Solved Chown preserve-root

I noticed that --preserve-root options are not available on FreeBSD for chown chgrp and chmod.

Is there any other options to prevent me from doing something stupid, like a recursive change on the wrong folder?

I don't even see an -i option to invoke a standard prompt, similar to when you do cp -i.

Sometimes us humans need to protect us from ourselves.
 
Have a look at chflags(1), in particular the schg flag.

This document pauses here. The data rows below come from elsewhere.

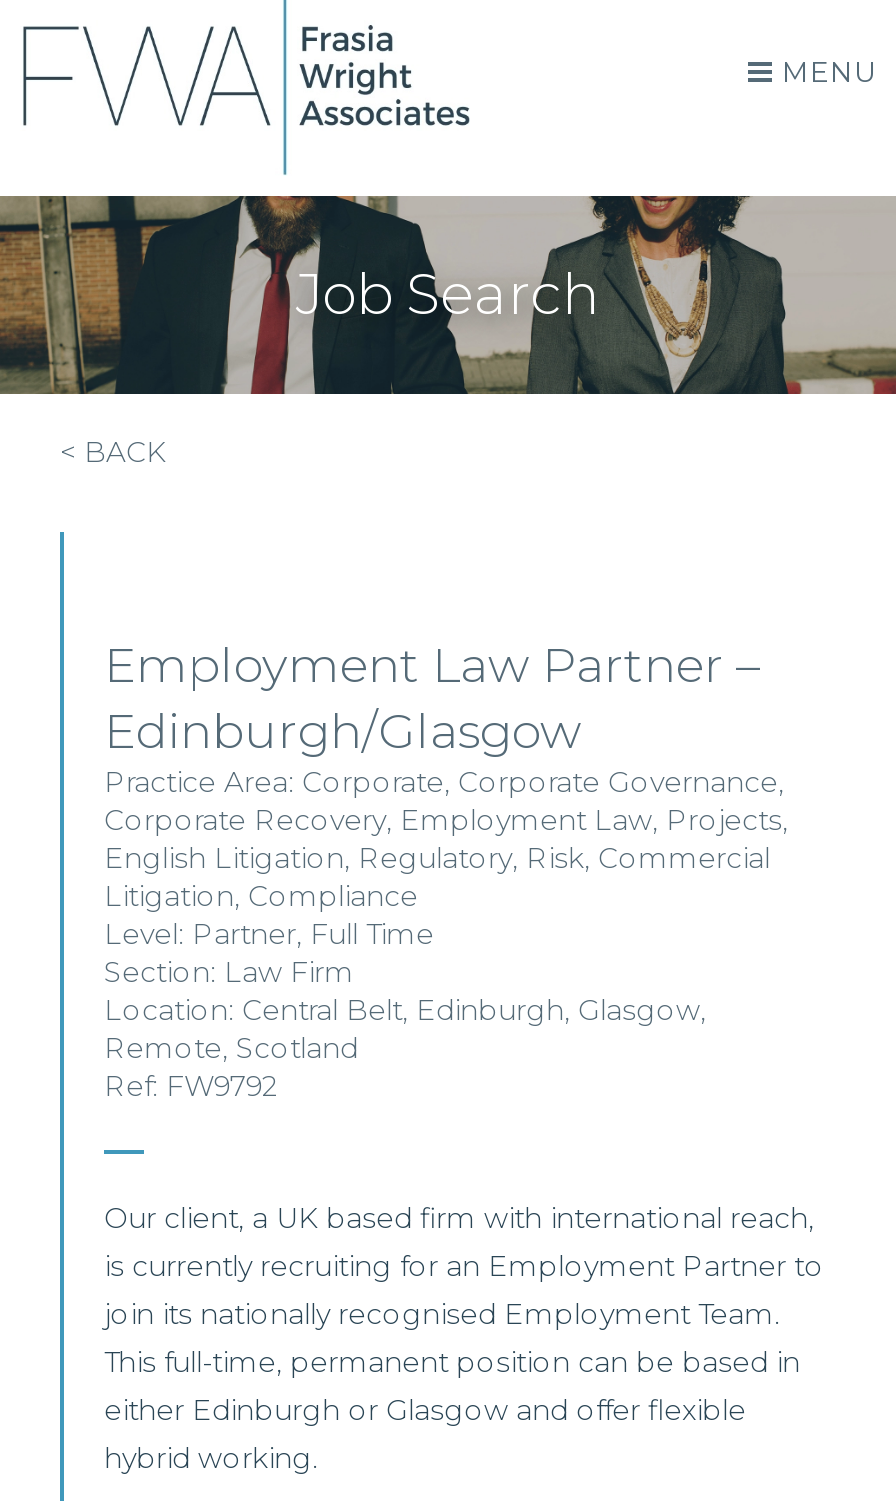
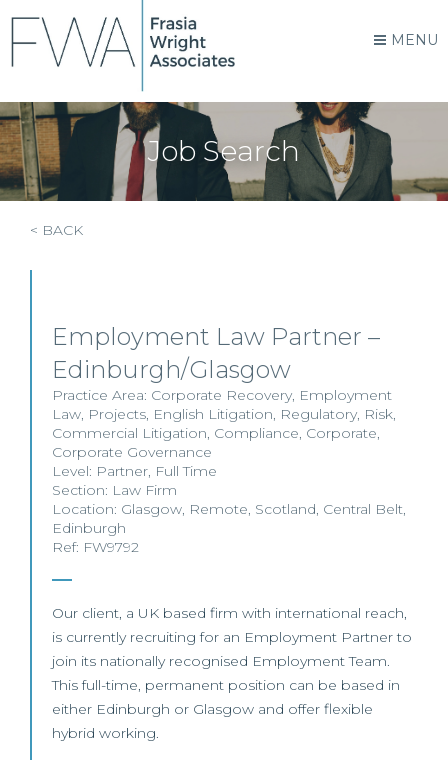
- Practice Area: Corporate, Corporate Governance,
- Corporate Recovery, Employment Law, Projects,
- English Litigation, Regulatory, Risk, Commercial
- Litigation, Compliance
+ Practice Area: Corporate Recovery, Employment
+ Law, Projects, English Litigation, Regulatory, Risk,
+ Commercial Litigation, Compliance, Corporate,
+ Corporate Governance

- Location: Central Belt, Edinburgh, Glasgow,
- Remote, Scotland
+ Location: Glasgow, Remote, Scotland, Central Belt,
+ Edinburgh
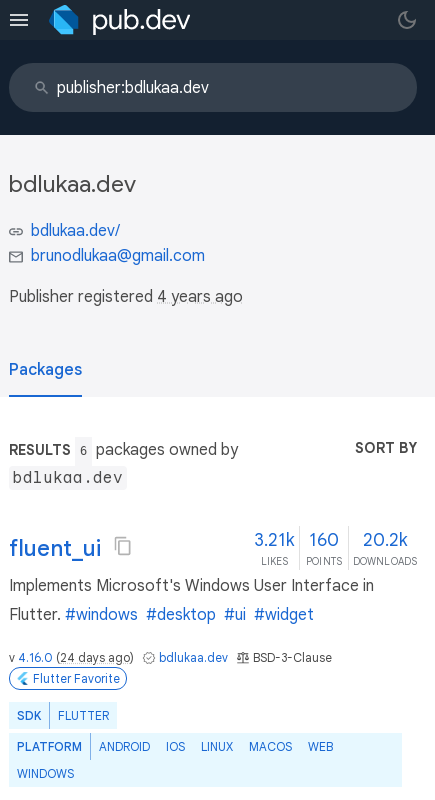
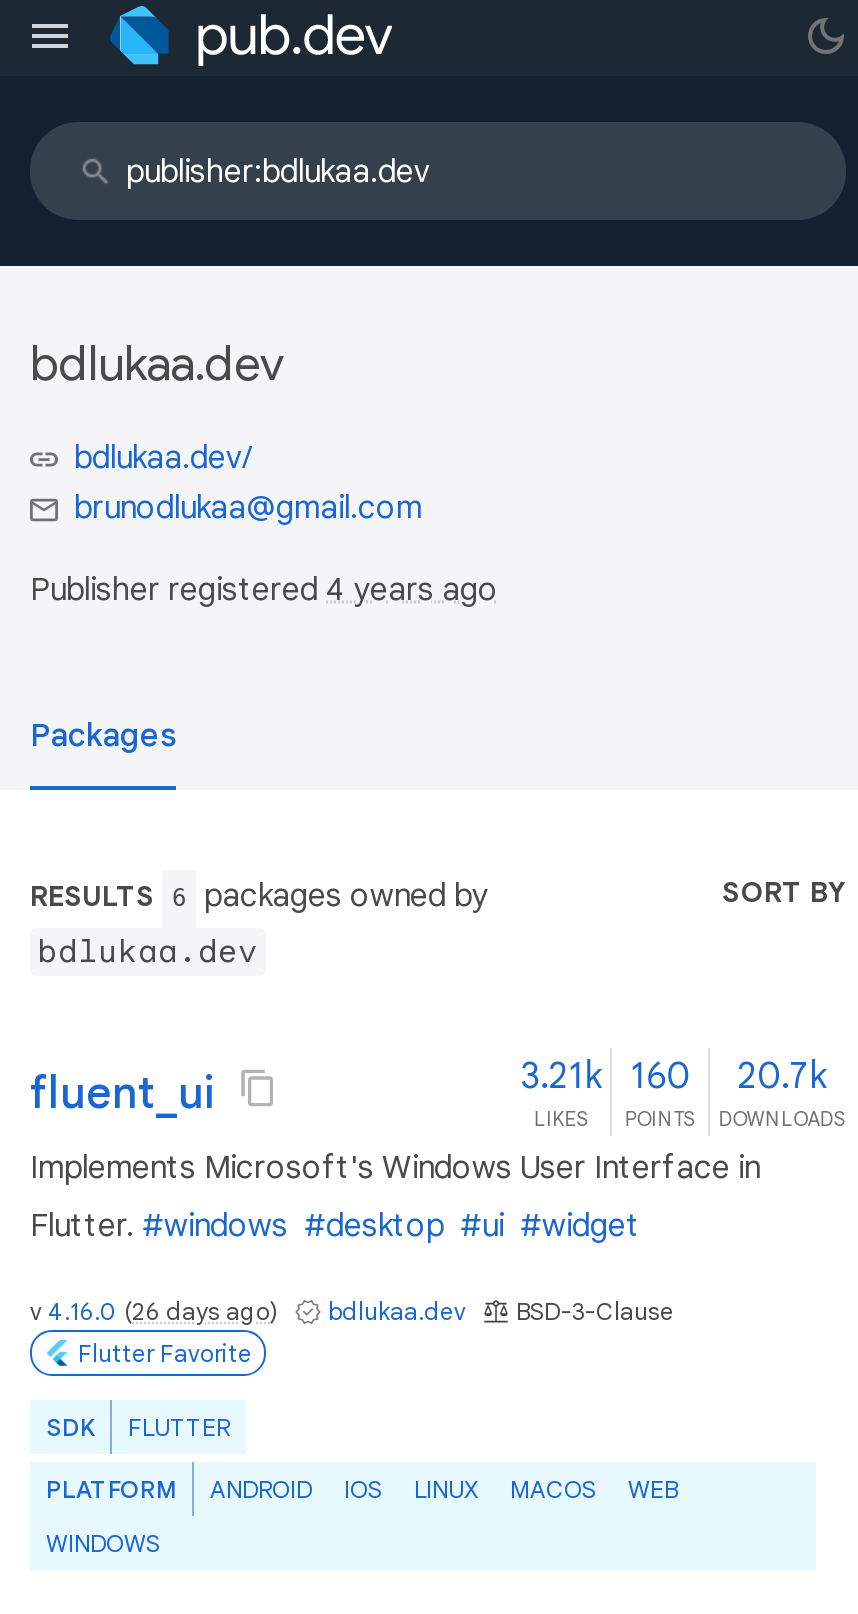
- 3.21k 160 20.2k
+ 3.21k 160 20.7k

- v 4.16.0 (24 days ago) bdlukaa.dev BSD-3-Clause
+ v 4.16.0 (26 days ago) bdlukaa.dev BSD-3-Clause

I don't even see an -i option to invoke a standard prompt, similar to when you do cp -i.
It depends on the shell you are using. For csh(1):
Code:
       rmstar (+)
               If set, the user is prompted before `rm *' is executed.

And cp(1):
Code:
     -i    Cause cp to write a prompt to the standard error output before
           copying a file that would overwrite an existing file.  If the
           response from the standard input begins with the character `y' or
           `Y', the file copy is attempted.  (The -i option overrides any pre-
           vious -f or -n options.)
 
I see, so this basically works like chattr, where you have to go through and set the files/folders that you want to become immutable.

Now if I was to set this flag on important files/folders that need to be updated by the system, I would gather that this flag would need to be toggled off every time in order to update those files/folders?

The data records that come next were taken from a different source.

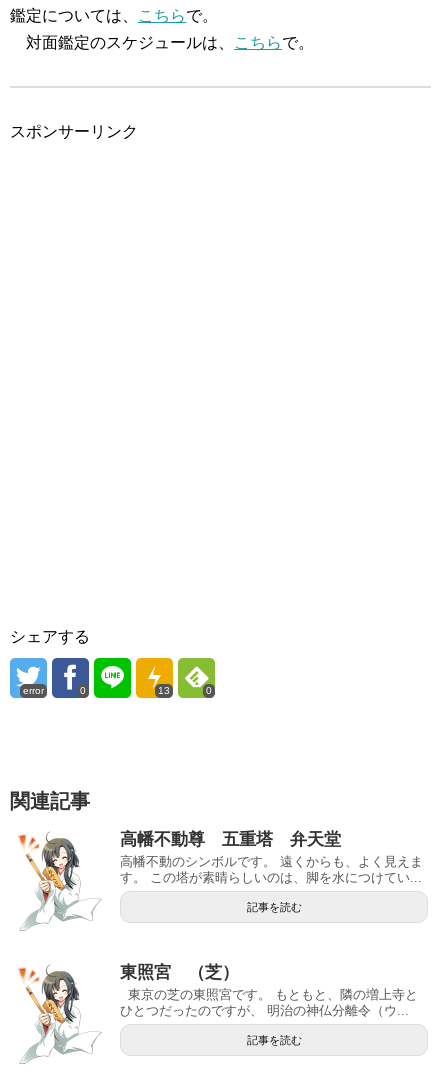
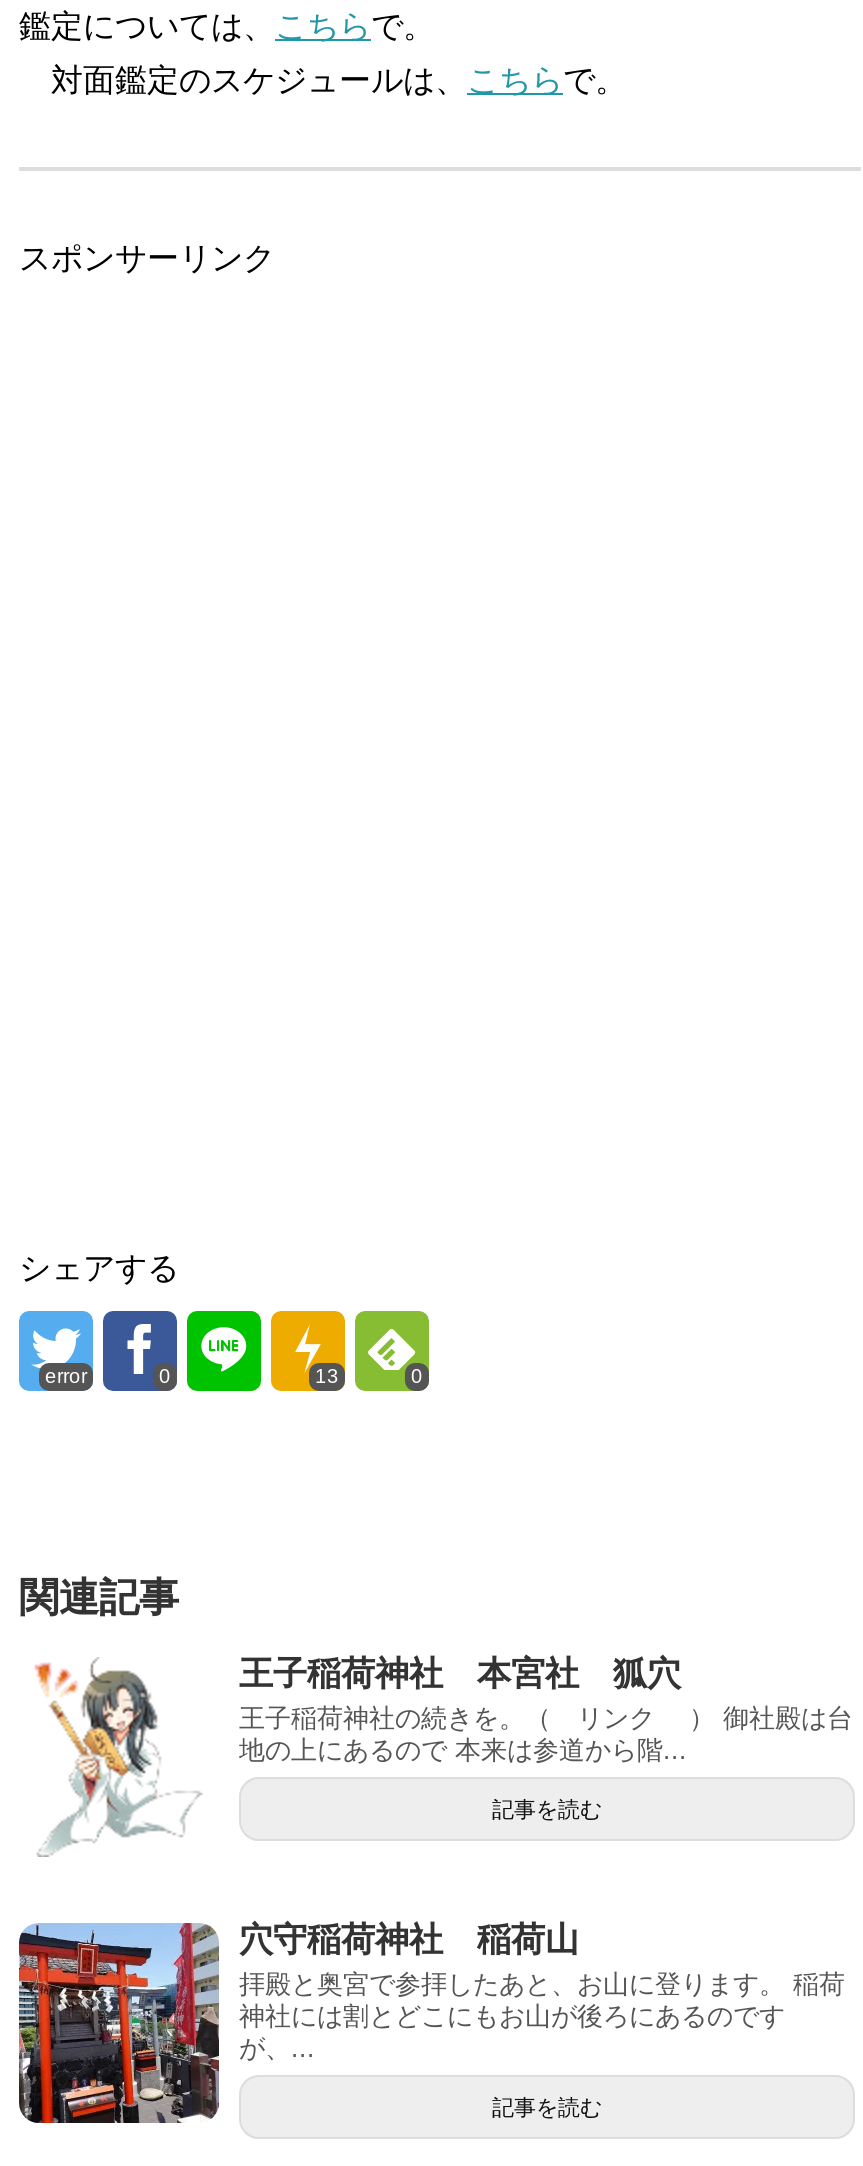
- 高幡不動尊 五重塔 弁天堂
- 高幡不動のシンボルです。 遠くからも、よく見えま
- す。 この塔が素晴らしいのは、脚を水につけてい...
+ 王子稲荷神社 本宮社 狐穴
+ 王子稲荷神社の続きを。（ リンク ） 御社殿は台
+ 地の上にあるので 本来は参道から階...

- [image]
- 東照宮 （芝）
- 東京の芝の東照宮です。 もともと、隣の増上寺と
- ひとつだったのですが、 明治の神仏分離令（ウ...
+ [image]
+ 穴守稲荷神社 稲荷山
+ 拝殿と奥宮で参拝したあと、お山に登ります。 稲荷
+ 神社には割とどこにもお山が後ろにあるのです
+ が、...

I don't even see an -i option to invoke a standard prompt, similar to when you do cp -i.

I was trying to say that I didn't see an option for the change commands that has similar functions to when you do cp -i.
 
You can use GNU's gchmod, gchown etc. from sysutils/coreutils if you need --preserve-root.
Is there any other options to prevent me from doing something stupid, like a recursive change on the wrong folder?
Prevent never, but mitigate yes: make a filesystem snapshot before doing something potentially dangerous or stupid. Though this is only convenient if you use ZFS. Even better if you let the system create snapshots automatically.
 
Thanks. GNU's chmod is exactly what I was looking for.

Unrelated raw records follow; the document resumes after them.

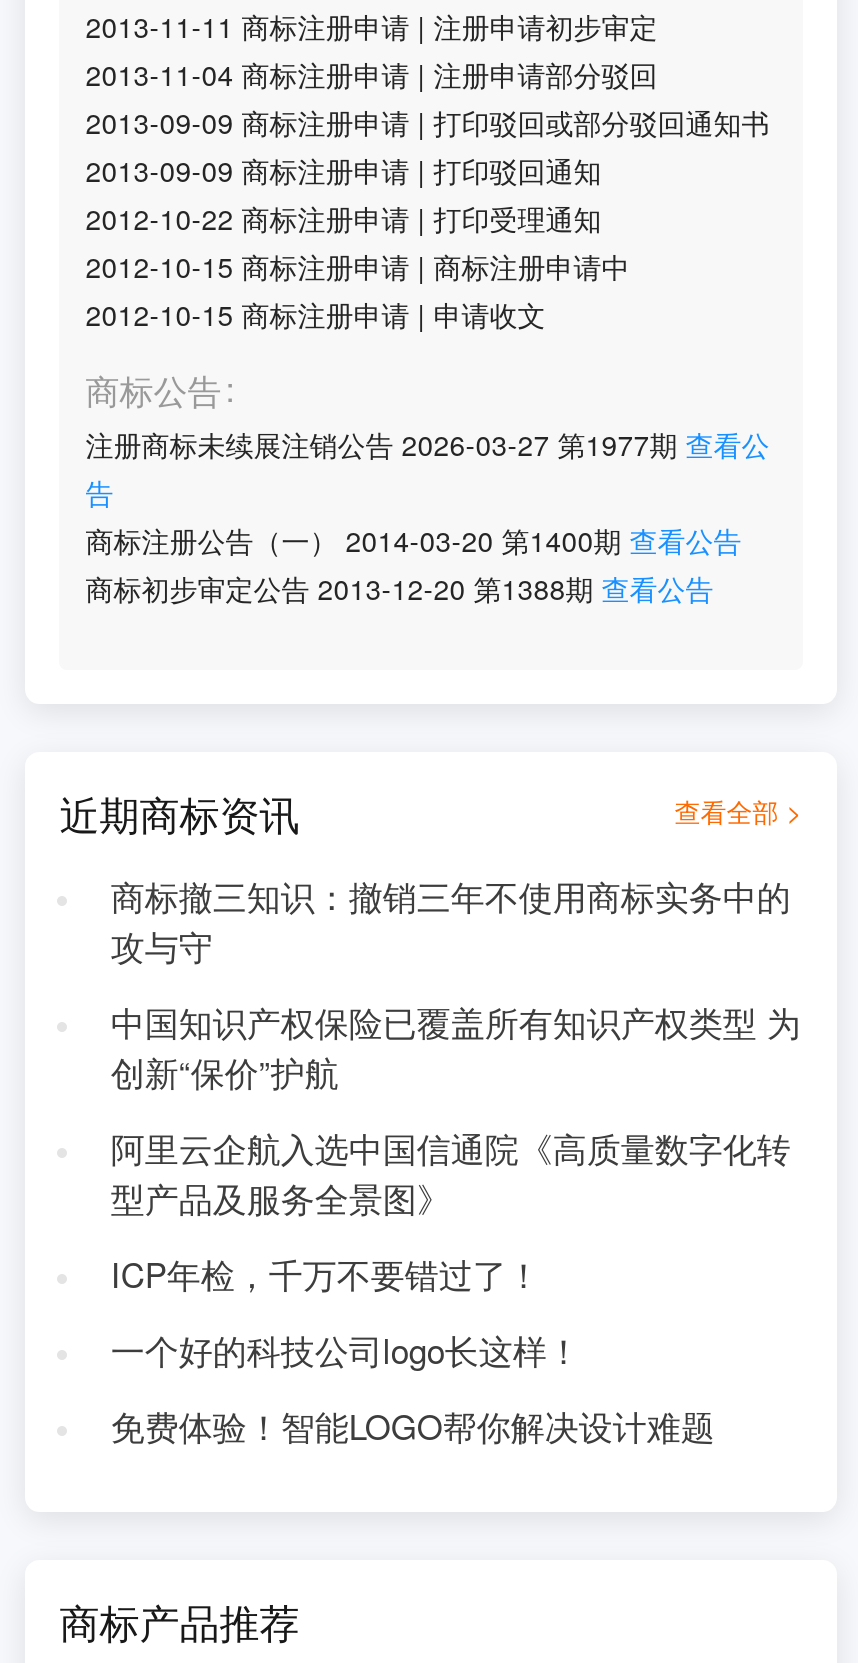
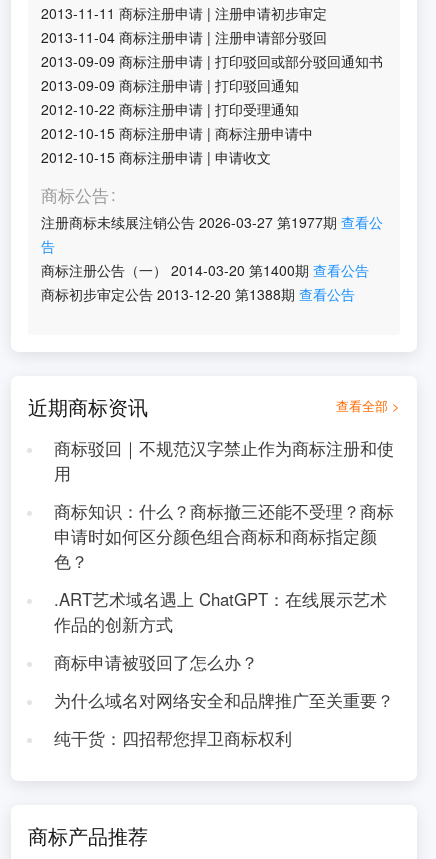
- 商标撤三知识：撤销三年不使用商标实务中的
- 攻与守
+ 商标驳回｜不规范汉字禁止作为商标注册和使
+ 用

- 中国知识产权保险已覆盖所有知识产权类型 为
- 创新“保价”护航
+ 商标知识：什么？商标撤三还能不受理？商标
+ 申请时如何区分颜色组合商标和商标指定颜
+ 色？

- 阿里云企航入选中国信通院《高质量数字化转
- 型产品及服务全景图》
+ .ART艺术域名遇上 ChatGPT：在线展示艺术
+ 作品的创新方式

- ICP年检，千万不要错过了！
+ 商标申请被驳回了怎么办？

- 一个好的科技公司logo长这样！
+ 为什么域名对网络安全和品牌推广至关重要？

- 免费体验！智能LOGO帮你解决设计难题
+ 纯干货：四招帮您捍卫商标权利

I already take nightly snapshots when the traffic is at it's lowest. It's true that you cannot prevent every disaster, but I would rather avoid the flood by taking all necessary measures rather than trying to mitigate the damage from the flood.

SirDice: Thanks for the heads up on schg from the chflags(). Although I haven't had to use the equivalent of the GNU chattr. It will certainly come in handy soon enough.
 
I was trying to say that I didn't see an option for the change commands that has similar functions to when you do cp -i.
Still not sure what you mean but I noticed on a some Linux distributions there are a few aliases defined:

Code:
alias cp='cp -i'
alias rm='rm -i'
alias mv='mv -i'
 
I don't even see an -i option to invoke a standard prompt, similar to when you do cp -i.

I was just trying to use cp -i as an example, as in there is no -i option with the change commands that prompts you before doing something like a recursive chown on root. I was just looking for some protective measures with the change commands. I'm sorry for the confusion of using cp -i as an example.

However tobik pointed out that there is a GNU gchown, gchmod, etc available in the ports collection that has the --preserve-root which prevents that kind of mistake.

Since cp has been brought up, I do like how in the BSD implementation that cp -P is default and I do not have to define it as an alias or in the command line as it's automatically assumed by BSD not to recursively follow symlinks. Linux does not assume that at all it will just churn along those symlinks in an endless loop. An example on Linux would be doing a recursive copy on a clients web folders that has symlinks. It just churns on forever until eventually your monitoring software (if any is implemented) warns of home becoming full.